The central wavelengths of the LPFGs attenuation bands are determined through the calculation of the RI of the core and cladding modes. The coupling strength and the form of the LPFGs spectrum are achieved with the calculation of the electric field mode profiles [25]. The effective RI of the propagating core mode of the fiber is generally determined using the weakly guided field approximation [1]. A sketch of the phase-matching curves of mode resonance wavelength against the grating period of an LPFG, is shown in Figure 1.

The two phase-matching curves, shown in Figure 1, present different slope values according to the LPFG order mode. The slope value of the phase-matching curves increases from low- to high-order modes, and each one reaches a maximum at a specific TAP where $\left|d{\lambda }_{res}/d\mathsf{\Lambda }\right|\to \infty$ [27]. The TAP occurs at longer wavelengths for lower order modes, shifting to shorter wavelengths as the mode order increases [13].The fabrication of LPFGs with longer periods allows the coupling to lower-order modes (e.g., mode 1), while shorter periods facilitate coupling to the higher-order cladding modes (e.g., mode 2). According to the grating period, three types of LPFGs can be distinguished: positive linear-dispersion gratings for $\frac{d{\lambda }_{res}}{d\mathsf{\Lambda }}>0$ $(\lambda < {\lambda }_2),$ negative linear-dispersion gratings for $\frac{d{\lambda }_{res}}{d\mathsf{\Lambda }}<0$ $(\lambda > {\lambda }_2),$ and quadratic-dispersion grating for $\frac{d{\lambda }_{res}}{d\mathsf{\Lambda }}=0$ $\left(\lambda \approx {\lambda }_2\right)$ [27].

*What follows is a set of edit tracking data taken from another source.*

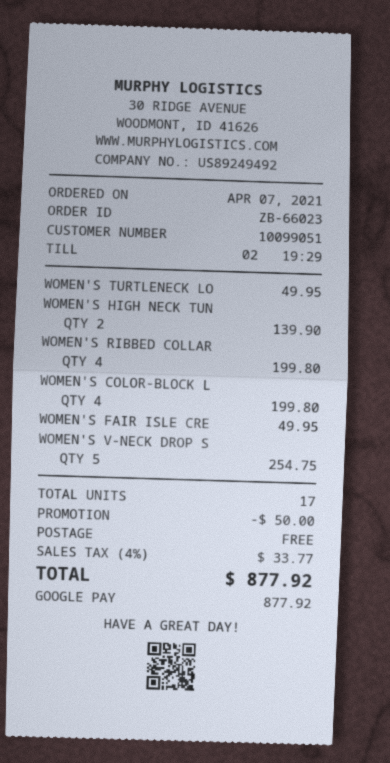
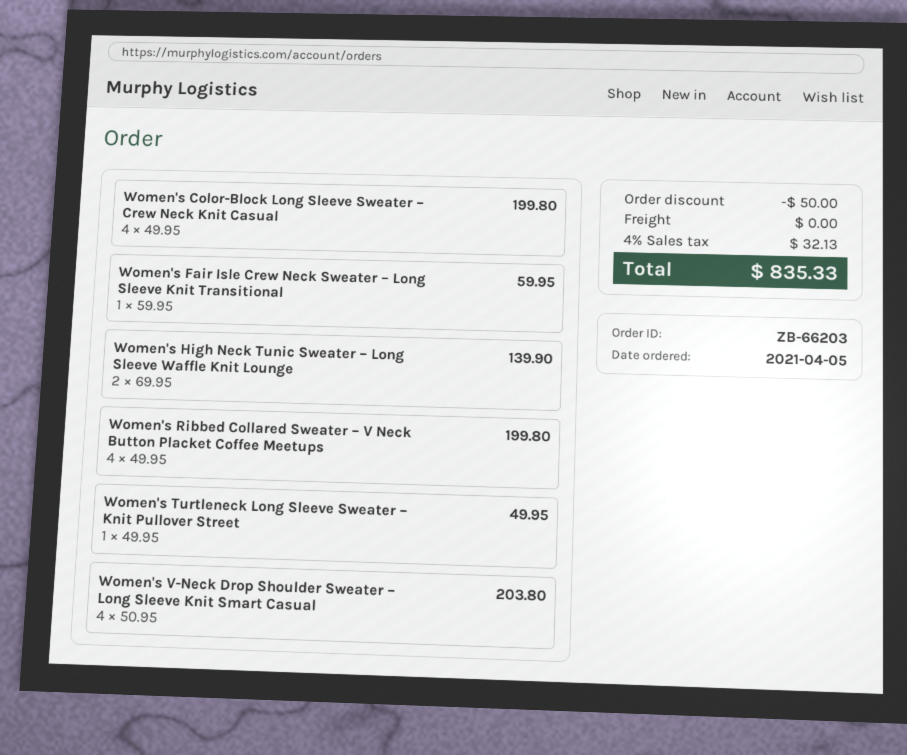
order number: ZB-66023 -> ZB-66203
order date: 2021-04-07 -> 2021-04-05
WOMEN'S FAIR ISLE CRE: 1 for 49.95 -> 1 for 59.95
WOMEN'S V-NECK DROP S: 5 for 254.75 -> 4 for 203.80
tax: 4% = 33.77 -> 4% = 32.13
total: 877.92 -> 835.33

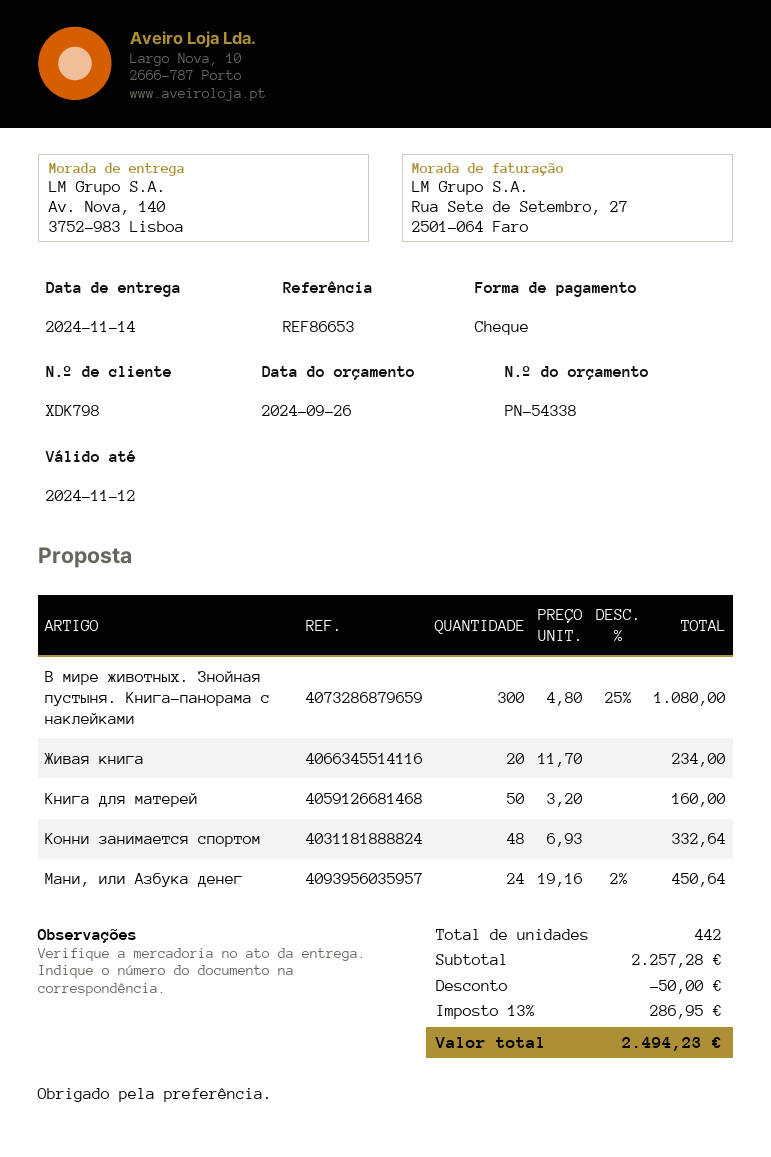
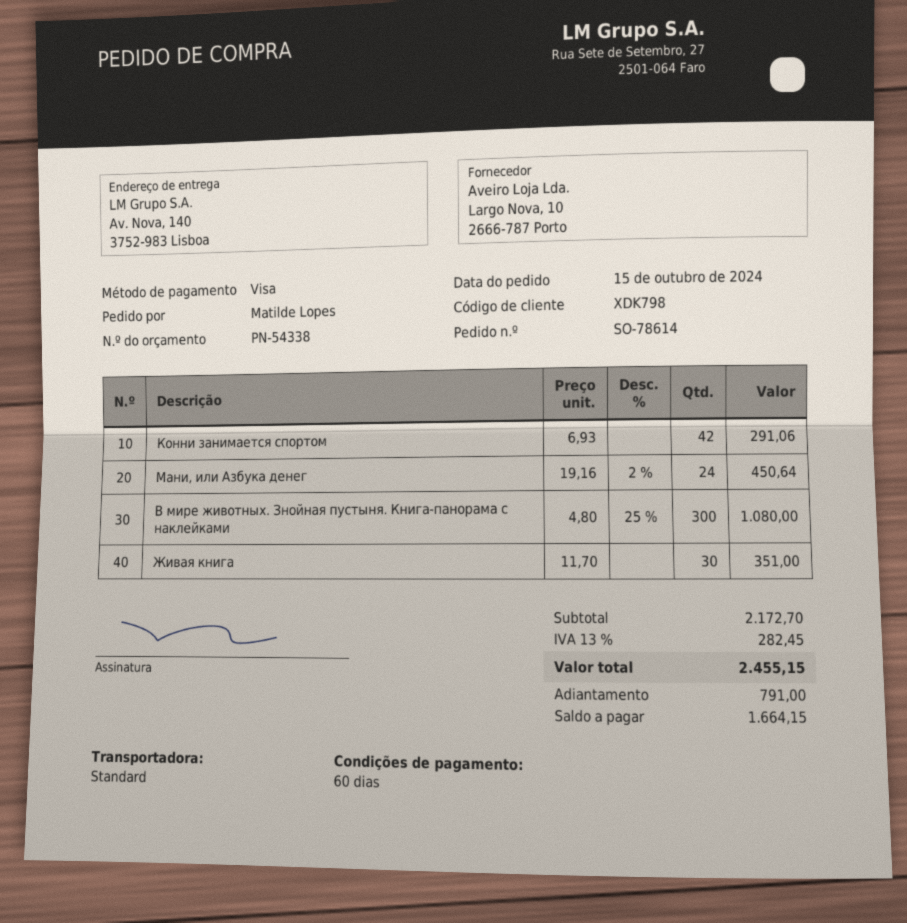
payment method: cheque -> Visa
Живая книга: 20 x 11.70 = 234.00 -> 30 x 11.70 = 351.00
Книга для матерей: 50 x 3.20 = 160.00 -> none
Конни занимается спортом: 48 x 6.93 = 332.64 -> 42 x 6.93 = 291.06
subtotal: 2257.28 -> 2172.70
discount: 50.00 -> none
tax: 13% = 286.95 -> 13% = 282.45
total: 2494.23 -> 2455.15

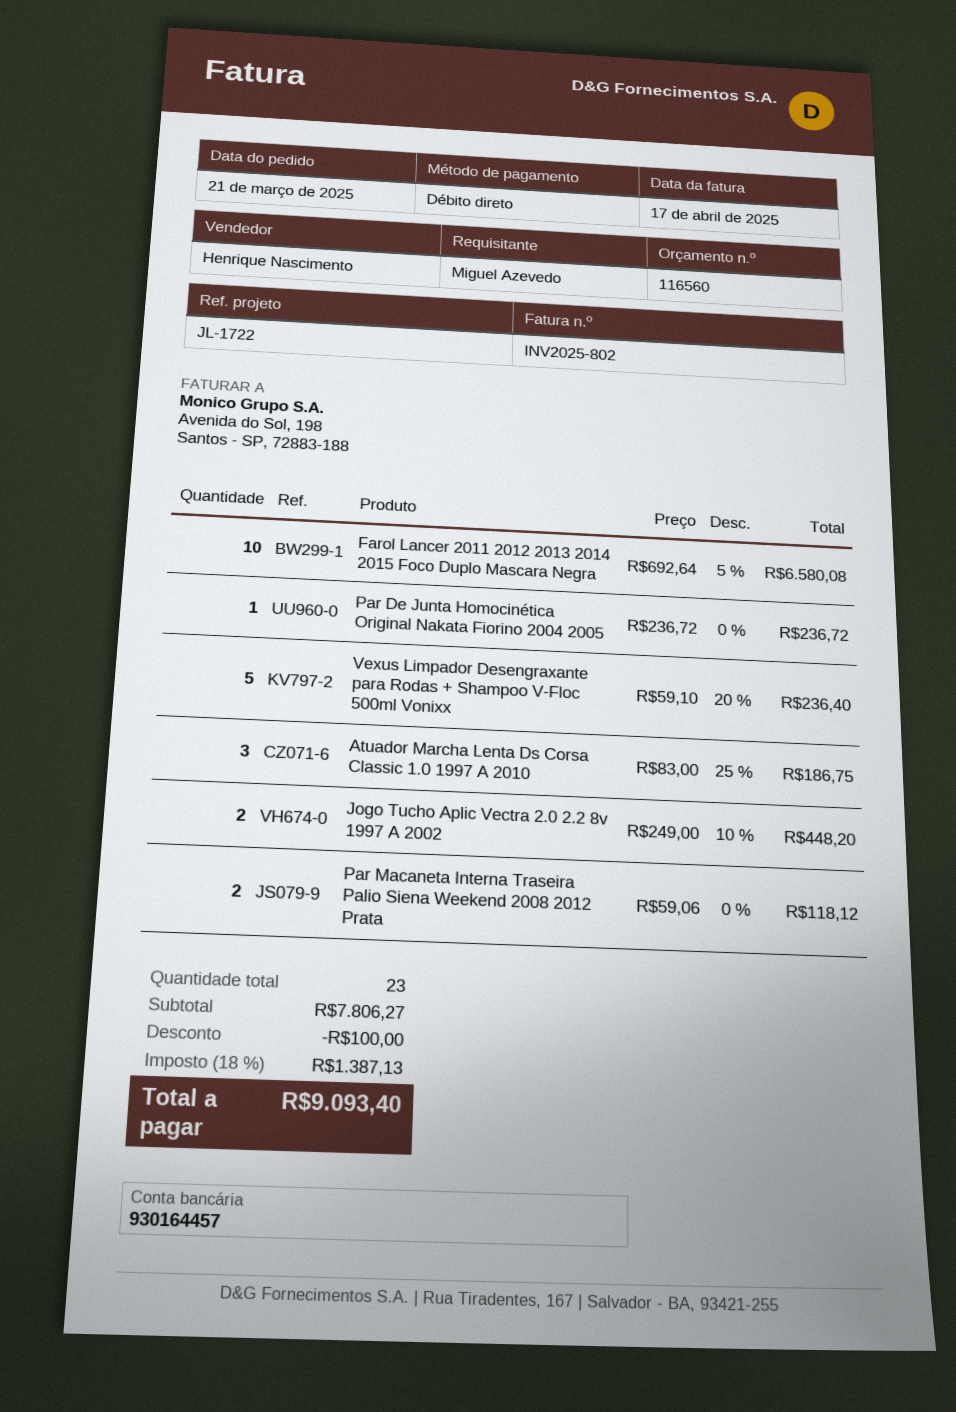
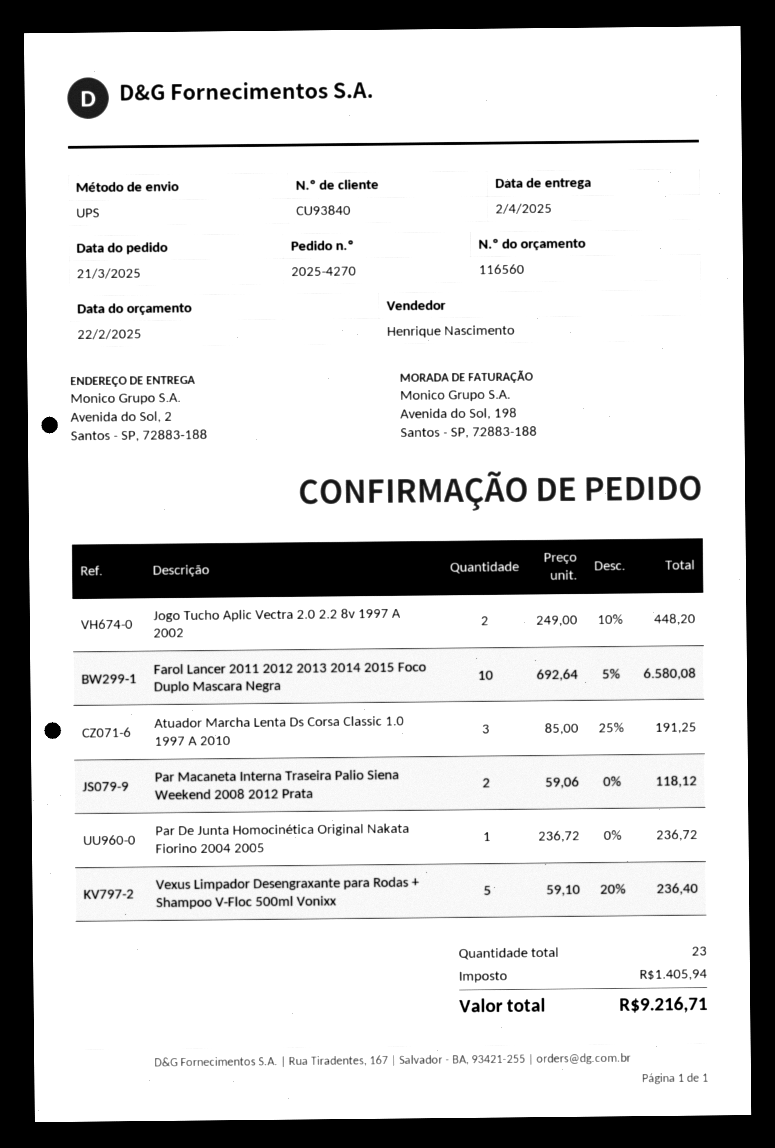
Atuador Marcha Lenta Ds Corsa Classic 1.0 1997 A 2010: 3 x 83.00 - 25% = 186.75 -> 3 x 85.00 - 25% = 191.25
discount: 100.00 -> none
tax: 1387.13 -> 1405.94
total: 9093.40 -> 9216.71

A resonance with positive linear dispersion is presented by the coupling between the core mode and low-order cladding mode 1. A monotonic relationship between the LPFG period and the resonant wavelength occurs when the resonance shifts from ${\lambda }_1$ to ${\lambda }_1^{’}$ as the grating period shifts from $\mathsf{\Lambda }$ to $\mathsf{\Lambda }’$. The turning point in the cladding mode 2 phase-matching curve occurs for a specific wavelength ${\lambda }_2$, and any deviation toward smaller periods gives origin to two attenuation bands. The high derivative around the turning point is what makes the TAP gratings very attractive.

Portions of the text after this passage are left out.